Los tres salteños, por lo demás, deliberaban al cierre de esta nota si se sentaban a sus bancas o no. “Estamos viendo qué hacemos”, dijo uno de ellos a LPO.
La bronca de Sáenz obedece a los cortes en el suministro, por las obras inconclusas del tramo reversal del Gasoducto en el norte y las decisiones de Naturgy y Metrogas, que limitaron la venta por la escasez. “Salta fue durante décadas una provincia que le dio gas a la Argentina. Desde nuestra tierra salió energía para abastecer y hacer crecer al país. Por eso no podemos aceptar que hoy tengamos que estar mendigando algo que históricamente aportamos los salteños”, expresó el gobernador.
De todos modos, dos diputados libertarios aseguraron a LPO que tienen un piso de 132 legisladores para el quórum.
A priori, el gobierno cuenta con 95 miembros en su bancada y a esa cifra deben sumarse los 22 integrantes del interbloque Fuerzas del Cambio, compuesto por los 12 macristas de Cristian Ritondo, los seis radicales de Verasay, los dos del MID, Oscar Zago y Eduardo Falcone, y los monobloquistas Karina Banfi y José Garrido. Además, habría que computar el compromiso para dar quórum por parte de los tres catamarqueños de Raúl Jalil, los tres tucumanos de Osvaldo Jaldo, los cuatro misioneros de Rovira.

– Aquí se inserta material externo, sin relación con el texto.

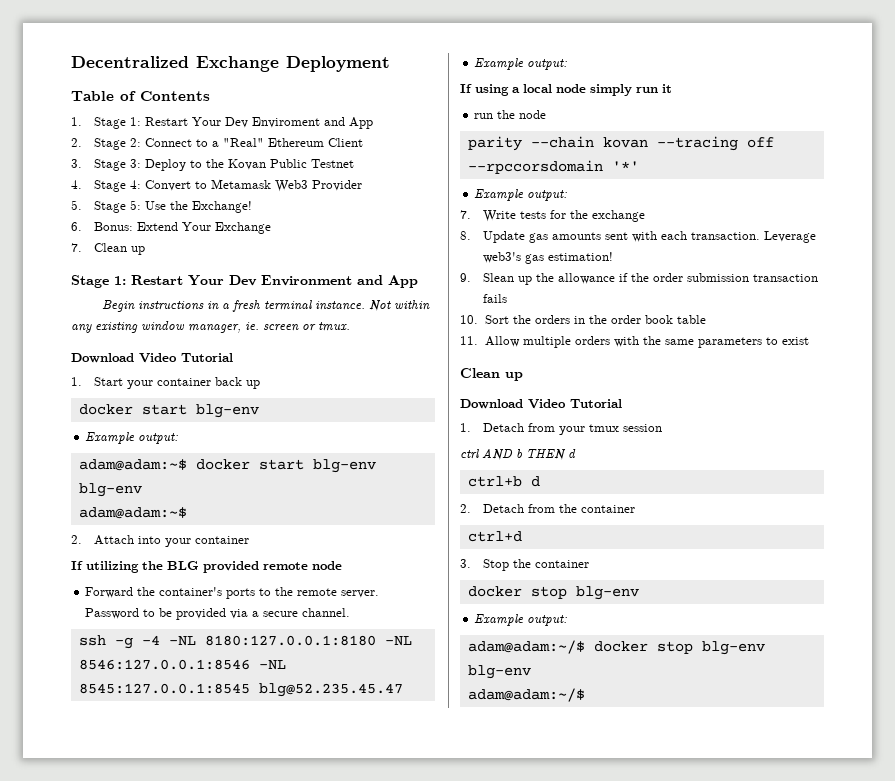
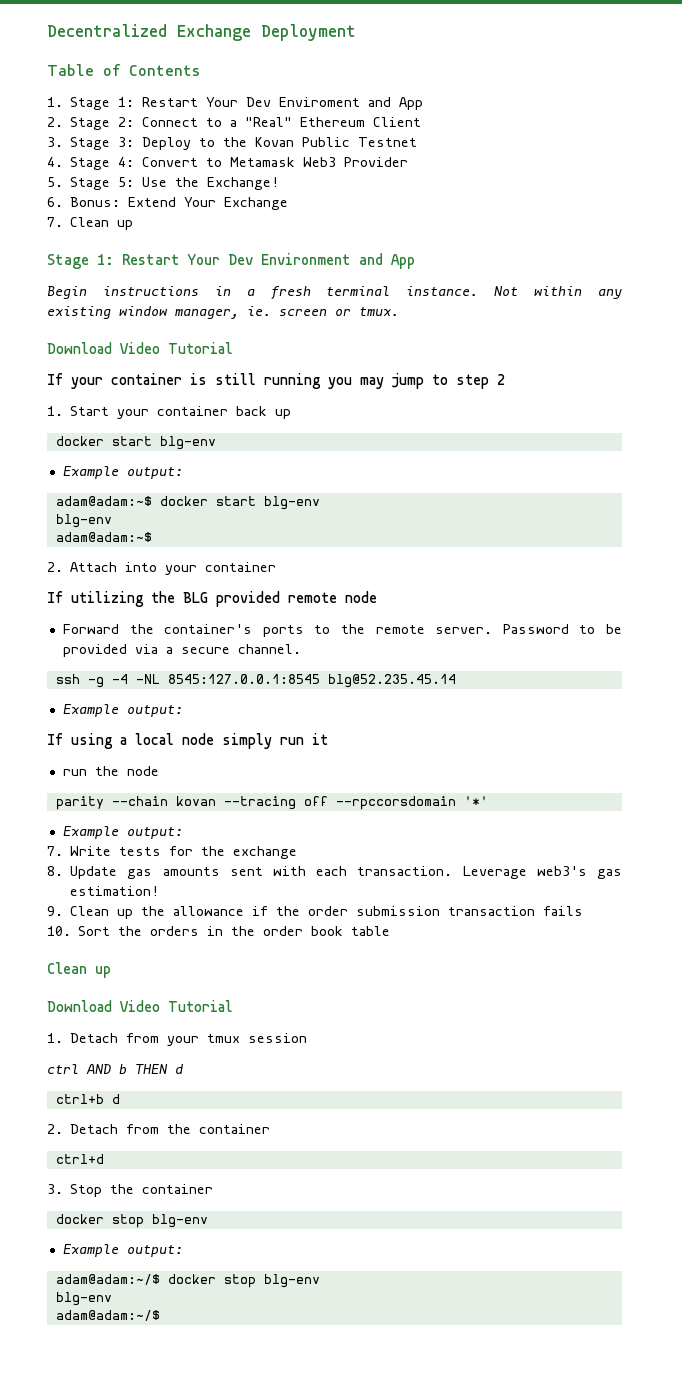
(233, 357) none -> [47,373,505,389] // If your container is still running you may jump to step 2
[204,635,412,646] [78,659,286,670] [78,683,403,697] 8180:127.0.0.1:8180 -NL 8546:127.0.0.1:8546 -NL 8545:127.0.0.1:8545 blg@52.235.45.47 -> [167,674,456,688] 8545:127.0.0.1:8545 blg@52.235.45.14
[482,273,514,282] Slean -> [70,906,110,916] Clean
[460,336,809,348] // 11. Allow multiple orders with the same parameters to exist -> (391, 931) none

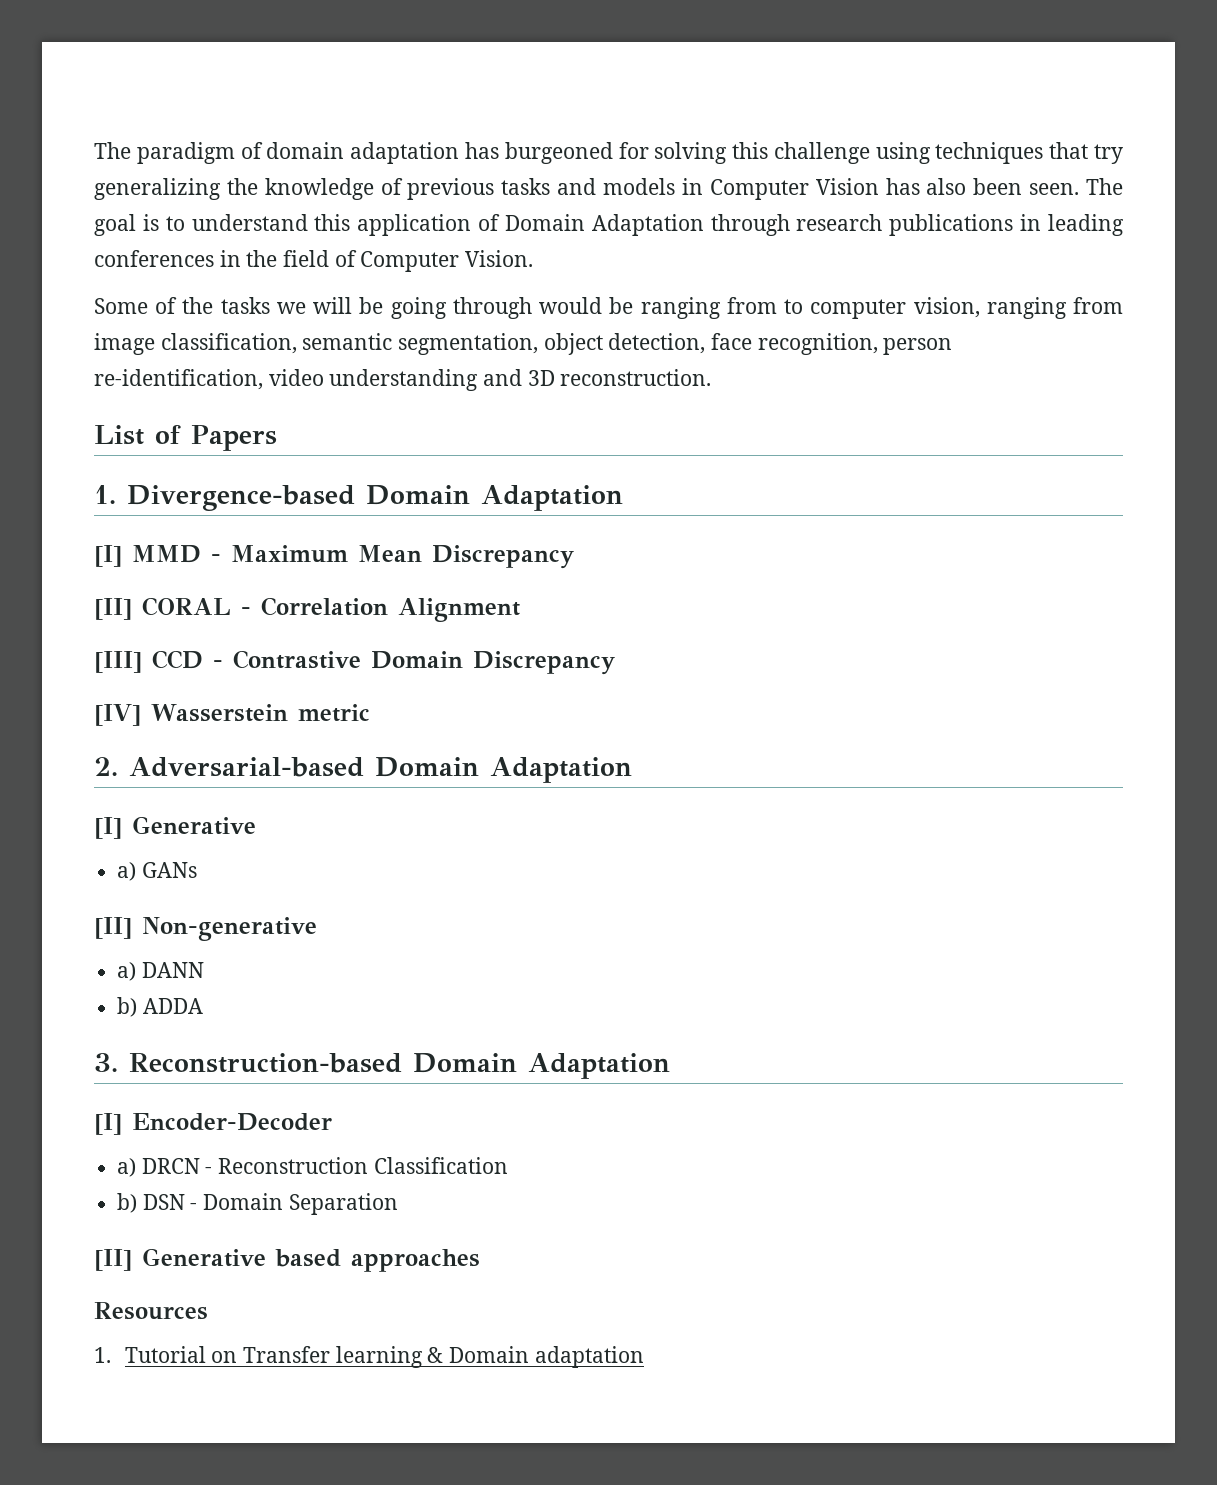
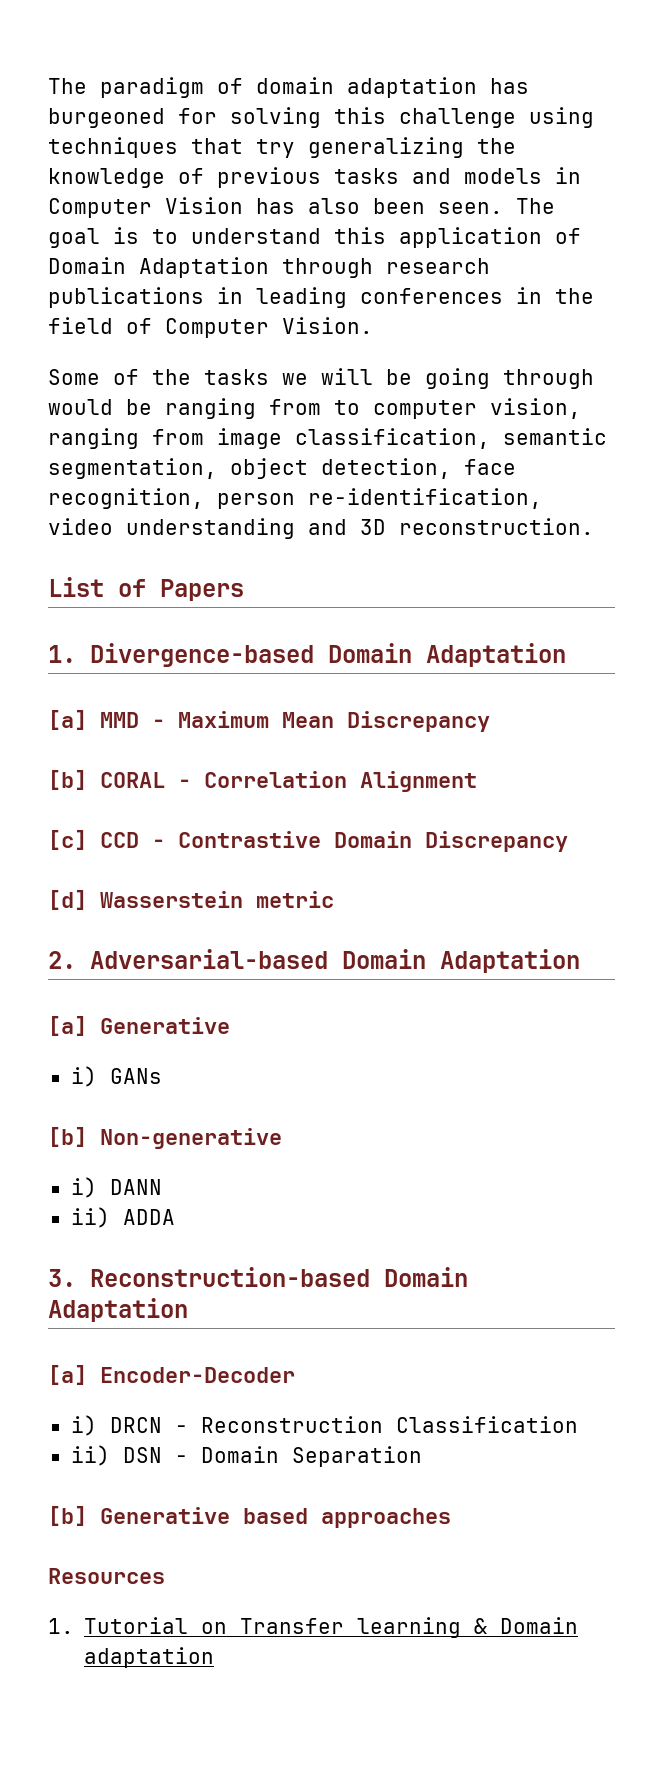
[94,545,122,567] [I] -> [48,710,87,730] [a]
[94,598,132,620] [II] -> [48,770,87,790] [b]
[94,651,142,673] [III] -> [48,830,87,850] [c]
[94,704,141,726] [IV] -> [48,890,87,910] [d]
[94,817,122,839] [I] -> [48,1016,87,1036] [a]
[117,862,137,881] a) -> [70,1066,97,1087] i)
[94,917,132,939] [II] -> [48,1127,87,1147] [b]
[117,962,137,981] a) -> [70,1177,97,1198] i)
[117,997,138,1017] b) -> [70,1207,110,1228] ii)
[94,1113,122,1135] [I] -> [48,1365,87,1385] [a]
[117,1158,137,1177] a) -> [70,1415,97,1436] i)
[117,1193,138,1213] b) -> [70,1445,110,1466] ii)
[94,1249,132,1271] [II] -> [48,1506,87,1526] [b]

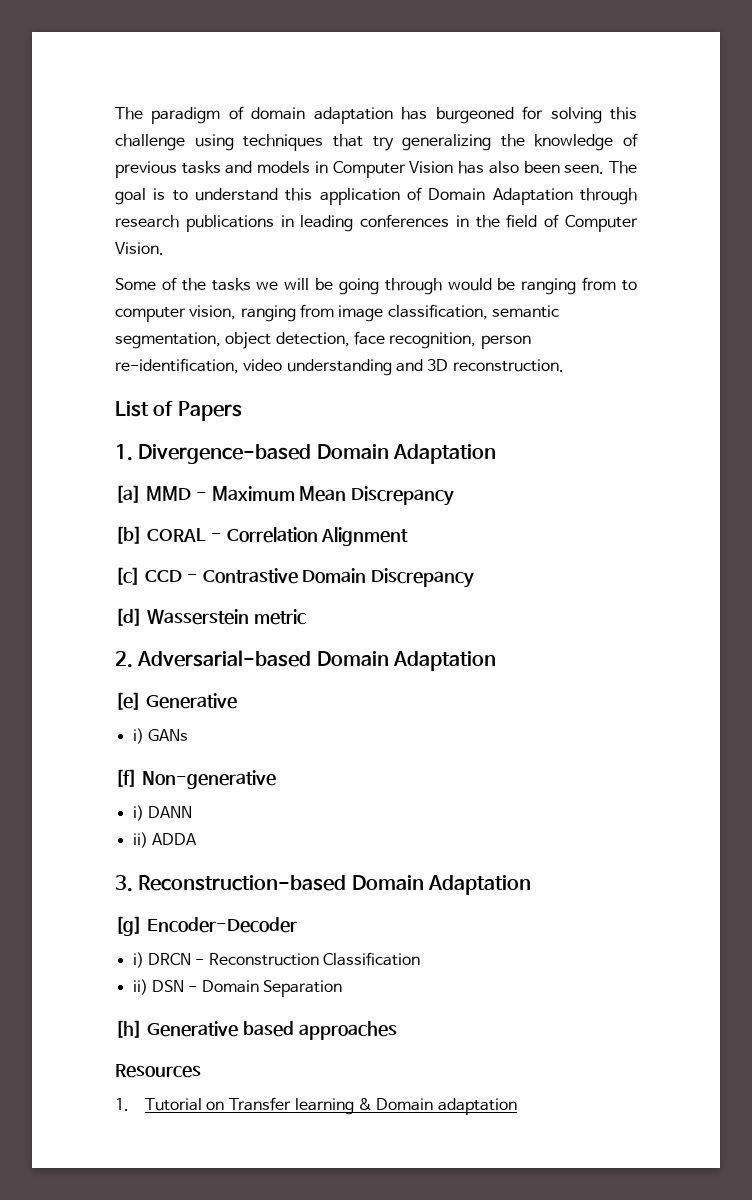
[48,1016,87,1036] [a] -> [115,692,141,710] [e]
[48,1127,87,1147] [b] -> [115,769,137,787] [f]
[48,1365,87,1385] [a] -> [115,916,142,936] [g]
[48,1506,87,1526] [b] -> [115,1020,142,1038] [h]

Aun con la resistencia de los salteños, el pichettismo en pleno, los radicales de Martín Lousteau y Pablo Juliano, más la izquierda y el peronismo, Menem podría garantizarse el quórum con apenas dos legisladores más. Las miradas apuntan a los ex libertarios Gerardo González y Claudio Álvarez, socio el primero y reemplazante el segundo del puntano Carlos D’Alessandro, que rompió con Menem para irse a un bloque con Marcela Pagano en 2025.
Lo más curioso es que hay legisladores aliados del oficialismo que consideran que el proyecto es perjudicial para los habitantes de las provincias pero lo votarían por la afirmativa para no agudizar la fragilidad de Milei. “Quedarían todo el sudeste y sudoeste bonaerense excluidos de zona fría y se perdería automáticamente el descuento del 30%, y hay una trampa en las 3 canastas básicas que seguirían recibiendo el subsidio y es que sólo sería sobre el precio del gas (13% del total de la factura) y no sobre la generación, distribución e impuestos (87%)”, explicó un radical.
Pese al impacto negativo de la ley, justificó el voto a favor porque “está todo atado con alambre”. “Cualquier movida en el Congreso que sea contraria a los deseos del gobierno, ya sea la interpelación a Adorni o el rechazo de algún proyecto de los libertarios, puede disparar inestabilidad institucional y un tembladeral económico”, se excusó.